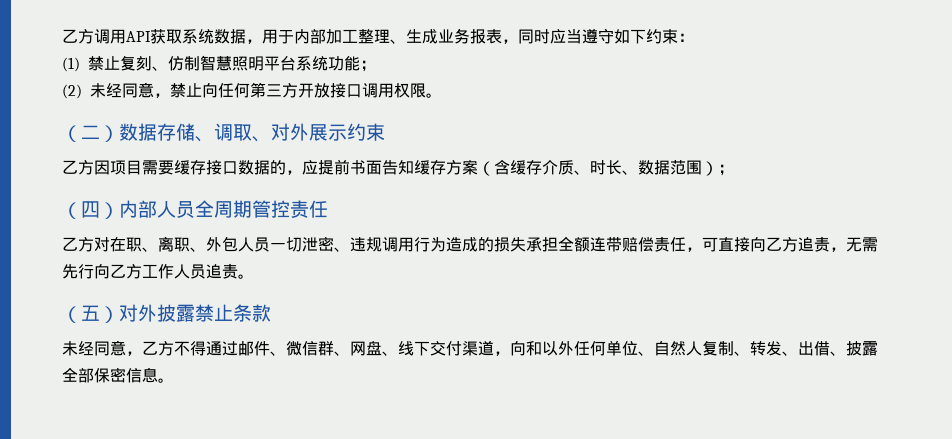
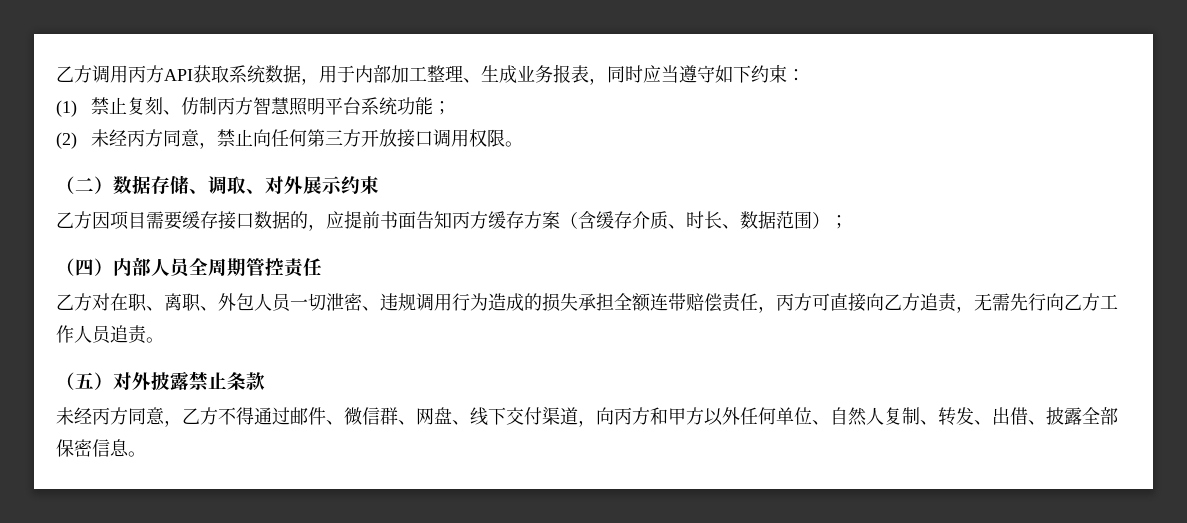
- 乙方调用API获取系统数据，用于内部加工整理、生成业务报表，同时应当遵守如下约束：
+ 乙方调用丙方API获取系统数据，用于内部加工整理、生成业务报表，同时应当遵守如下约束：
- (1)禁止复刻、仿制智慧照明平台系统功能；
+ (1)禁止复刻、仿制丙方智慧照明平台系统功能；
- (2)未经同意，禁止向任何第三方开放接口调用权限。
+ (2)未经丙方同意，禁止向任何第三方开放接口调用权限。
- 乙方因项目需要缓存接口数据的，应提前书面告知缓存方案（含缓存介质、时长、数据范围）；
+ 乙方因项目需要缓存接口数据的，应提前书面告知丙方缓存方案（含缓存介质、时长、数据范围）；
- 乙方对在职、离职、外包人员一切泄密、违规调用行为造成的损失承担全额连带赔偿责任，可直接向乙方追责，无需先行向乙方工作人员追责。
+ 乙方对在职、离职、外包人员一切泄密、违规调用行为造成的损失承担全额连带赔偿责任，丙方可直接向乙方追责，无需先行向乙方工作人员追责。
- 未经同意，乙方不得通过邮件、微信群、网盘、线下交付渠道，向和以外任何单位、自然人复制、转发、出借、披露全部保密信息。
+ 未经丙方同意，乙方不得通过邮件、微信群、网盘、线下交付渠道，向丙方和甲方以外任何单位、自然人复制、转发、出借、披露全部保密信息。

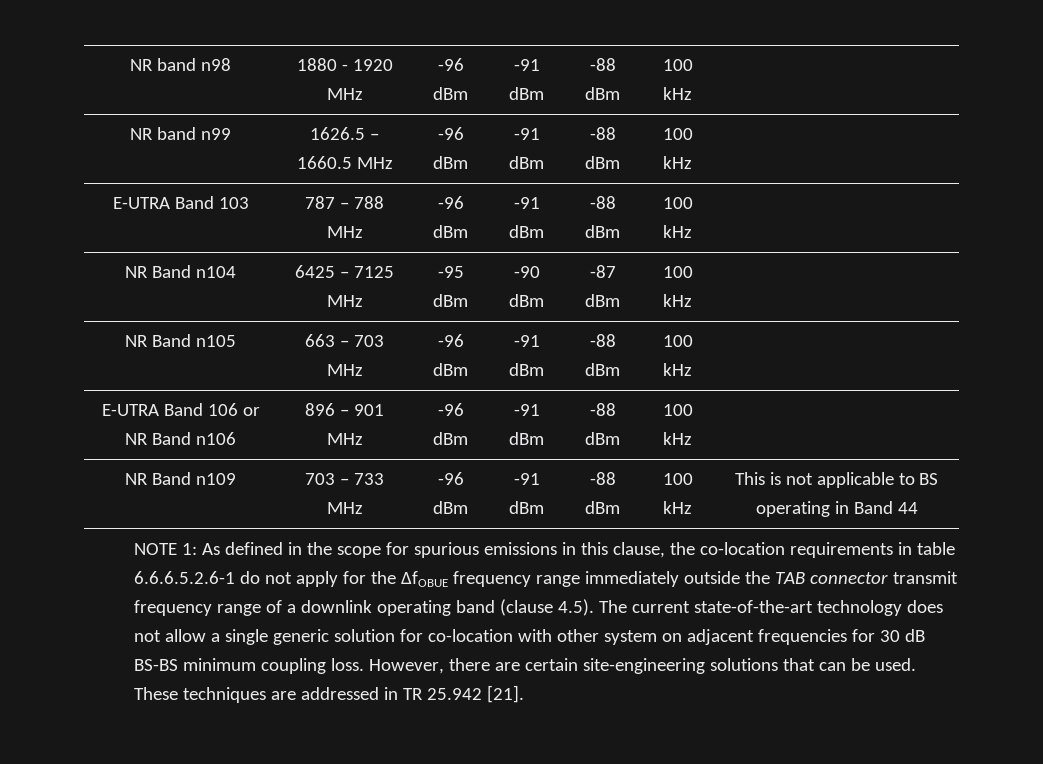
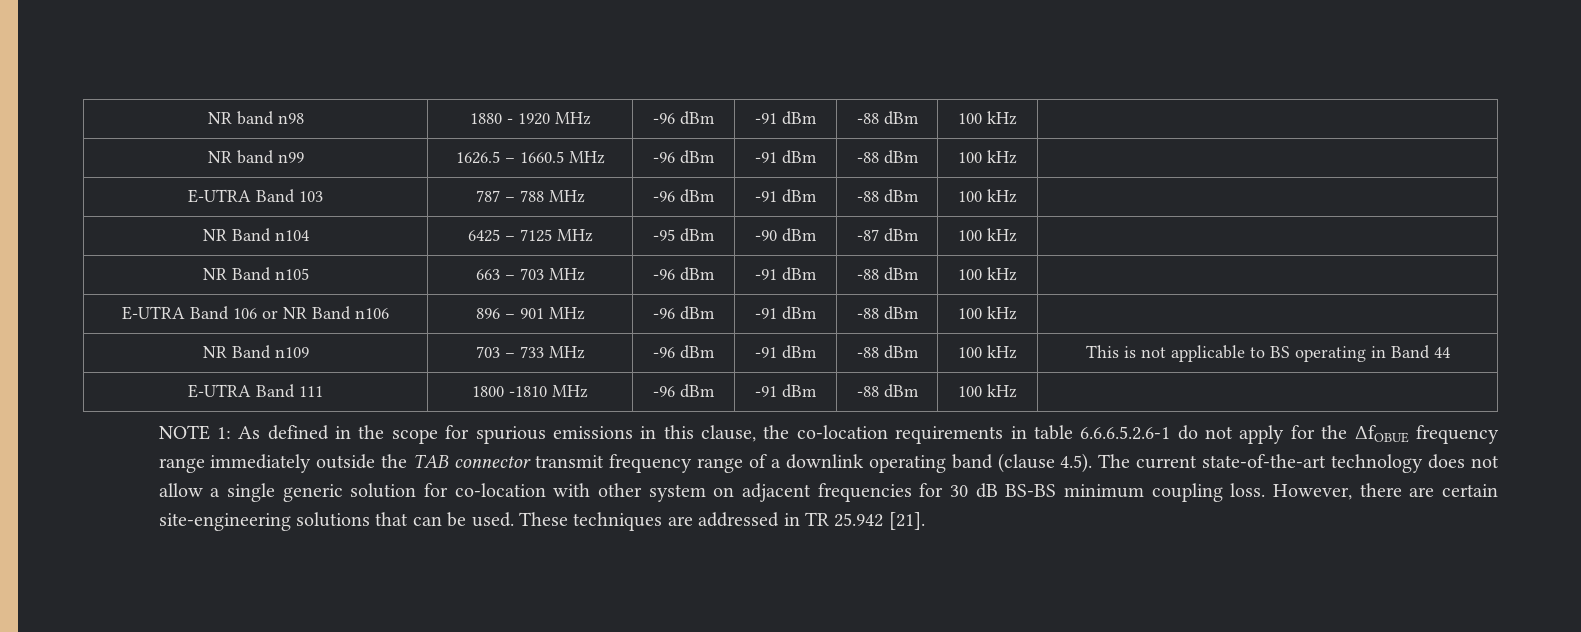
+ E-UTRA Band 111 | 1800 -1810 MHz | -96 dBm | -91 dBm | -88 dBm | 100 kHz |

# Problem to work on
Could the entries above be returned verbatim, with no pictures included?

# Completed exercise
- 乙方调用API获取系统数据，用于内部加工整理、生成业务报表，同时应当遵守如下约束：
+ 乙方调用丙方API获取系统数据，用于内部加工整理、生成业务报表，同时应当遵守如下约束：
- (1)禁止复刻、仿制智慧照明平台系统功能；
+ (1)禁止复刻、仿制丙方智慧照明平台系统功能；
- (2)未经同意，禁止向任何第三方开放接口调用权限。
+ (2)未经丙方同意，禁止向任何第三方开放接口调用权限。
- 乙方因项目需要缓存接口数据的，应提前书面告知缓存方案（含缓存介质、时长、数据范围）；
+ 乙方因项目需要缓存接口数据的，应提前书面告知丙方缓存方案（含缓存介质、时长、数据范围）；
- 乙方对在职、离职、外包人员一切泄密、违规调用行为造成的损失承担全额连带赔偿责任，可直接向乙方追责，无需先行向乙方工作人员追责。
+ 乙方对在职、离职、外包人员一切泄密、违规调用行为造成的损失承担全额连带赔偿责任，丙方可直接向乙方追责，无需先行向乙方工作人员追责。
- 未经同意，乙方不得通过邮件、微信群、网盘、线下交付渠道，向和以外任何单位、自然人复制、转发、出借、披露全部保密信息。
+ 未经丙方同意，乙方不得通过邮件、微信群、网盘、线下交付渠道，向丙方和甲方以外任何单位、自然人复制、转发、出借、披露全部保密信息。

+ E-UTRA Band 111 | 1800 -1810 MHz | -96 dBm | -91 dBm | -88 dBm | 100 kHz |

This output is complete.